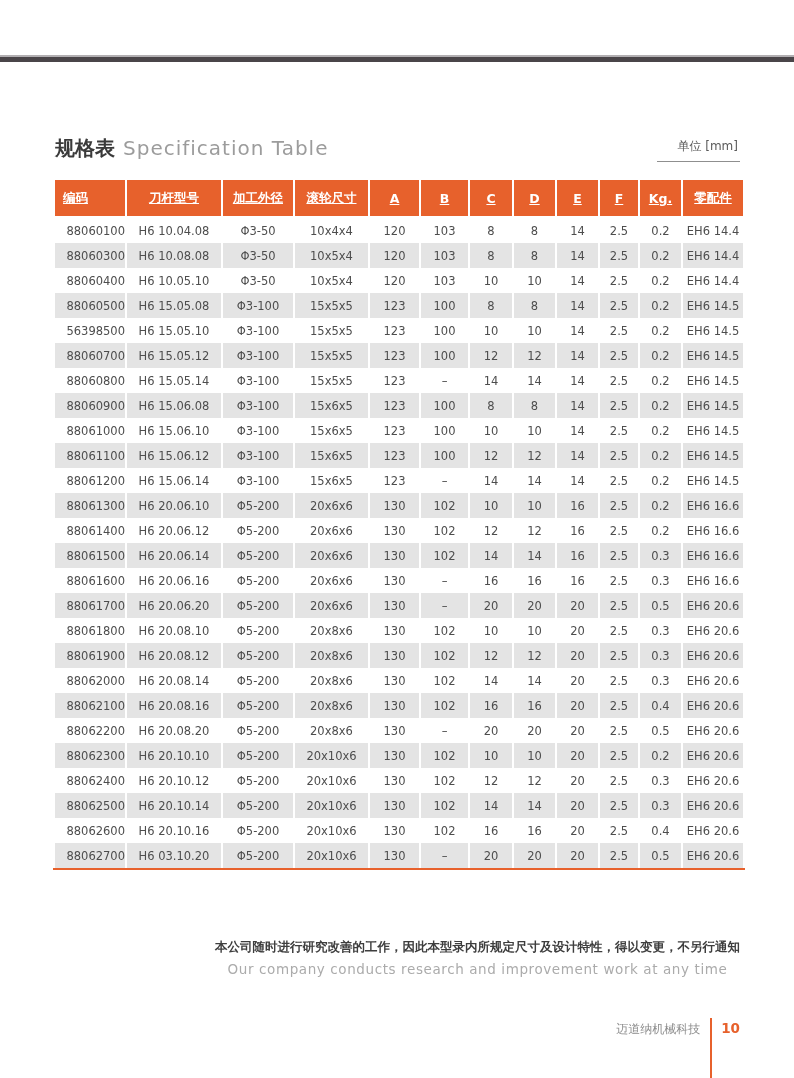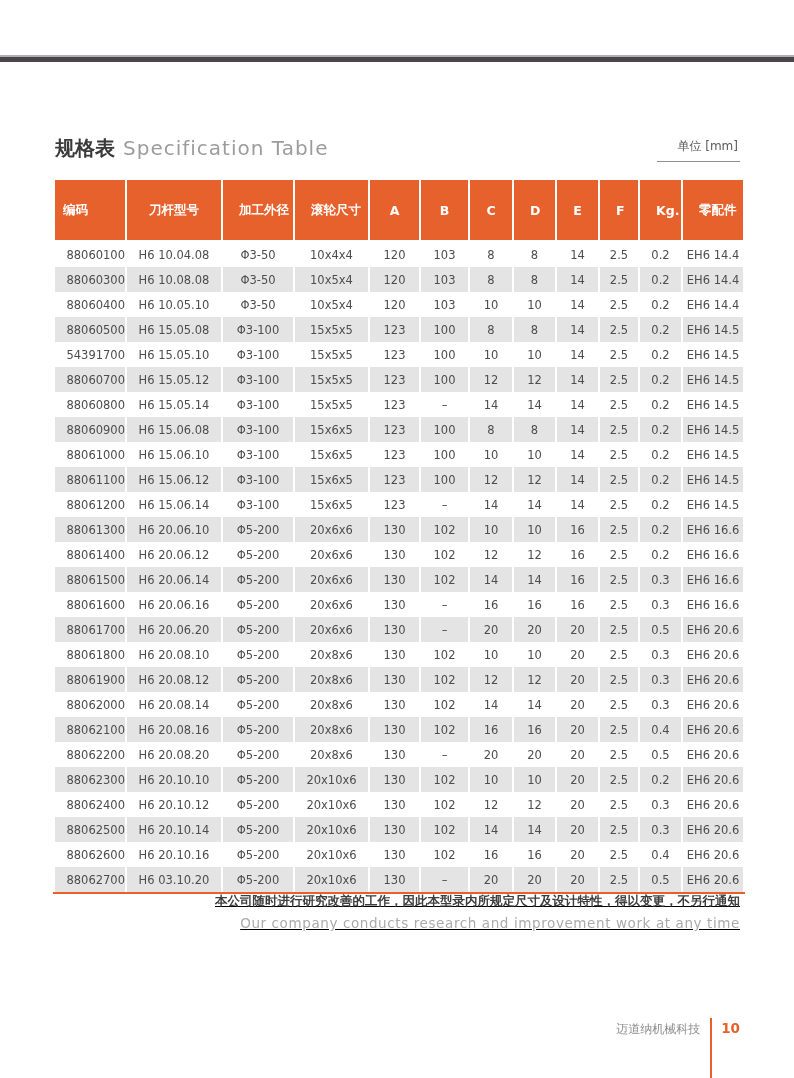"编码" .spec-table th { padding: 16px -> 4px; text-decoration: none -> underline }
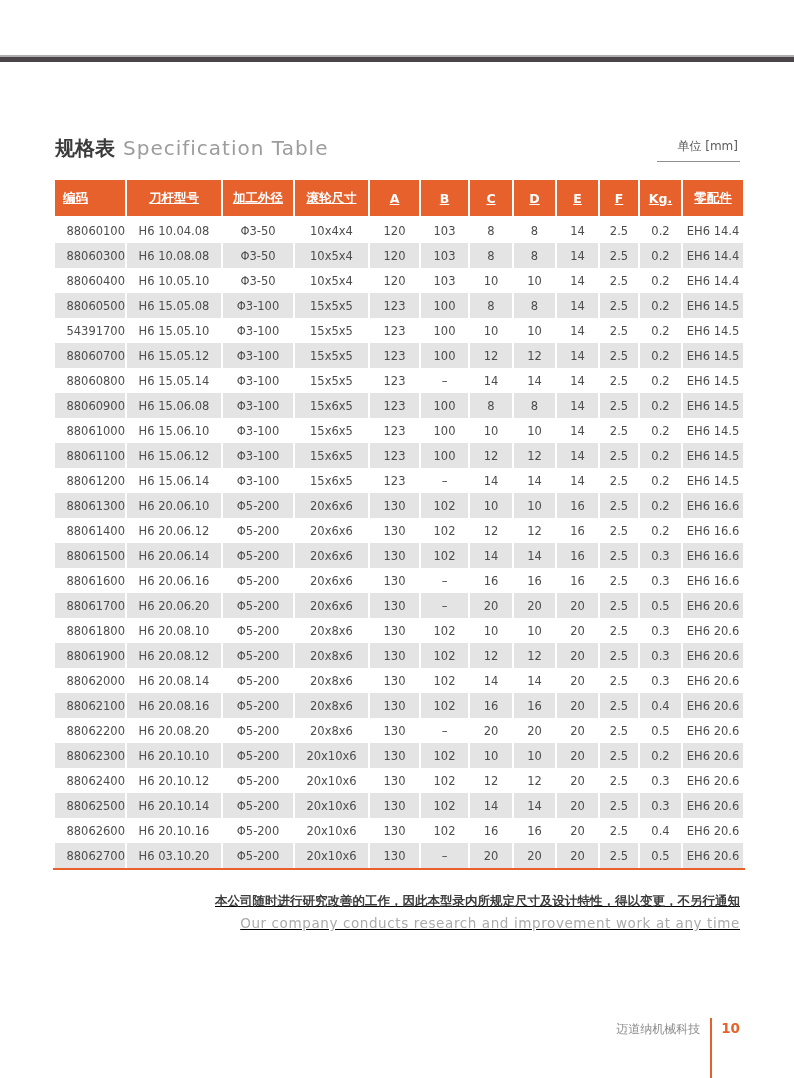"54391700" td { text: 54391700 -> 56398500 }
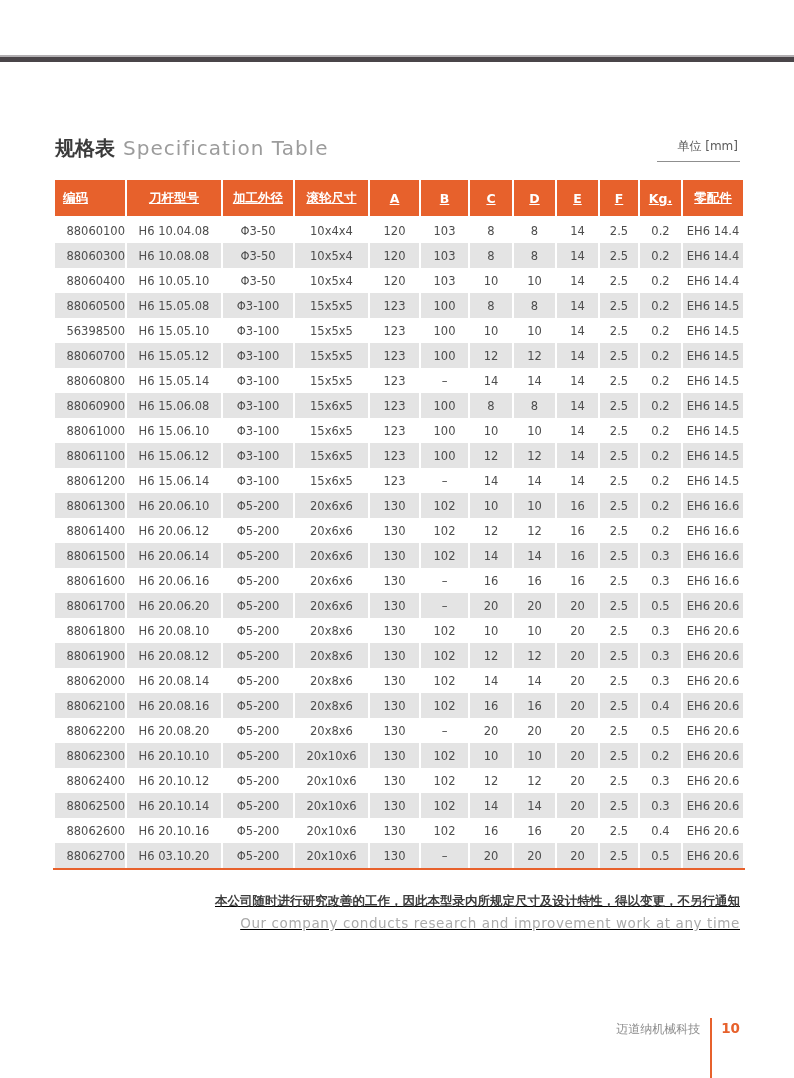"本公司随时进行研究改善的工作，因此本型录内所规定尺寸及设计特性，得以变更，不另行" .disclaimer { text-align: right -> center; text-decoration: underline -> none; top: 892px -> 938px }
################
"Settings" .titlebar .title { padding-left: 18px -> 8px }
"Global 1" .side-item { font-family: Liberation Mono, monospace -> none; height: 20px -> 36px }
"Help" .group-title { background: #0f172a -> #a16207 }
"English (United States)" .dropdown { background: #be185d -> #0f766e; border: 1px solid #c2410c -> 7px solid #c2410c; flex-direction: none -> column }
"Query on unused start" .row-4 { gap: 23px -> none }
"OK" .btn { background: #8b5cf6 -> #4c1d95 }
################
# YOUR TASK
Exact duplication is required for the lines above, from the line that contains "gap: 23px ->" to the line that contains "background: #8b5cf6 ->", inclusive; omit all others.

# SOLUTION FOR THIS TASK
"Query on unused start" .row-4 { gap: 23px -> none }
"OK" .btn { background: #8b5cf6 -> #4c1d95 }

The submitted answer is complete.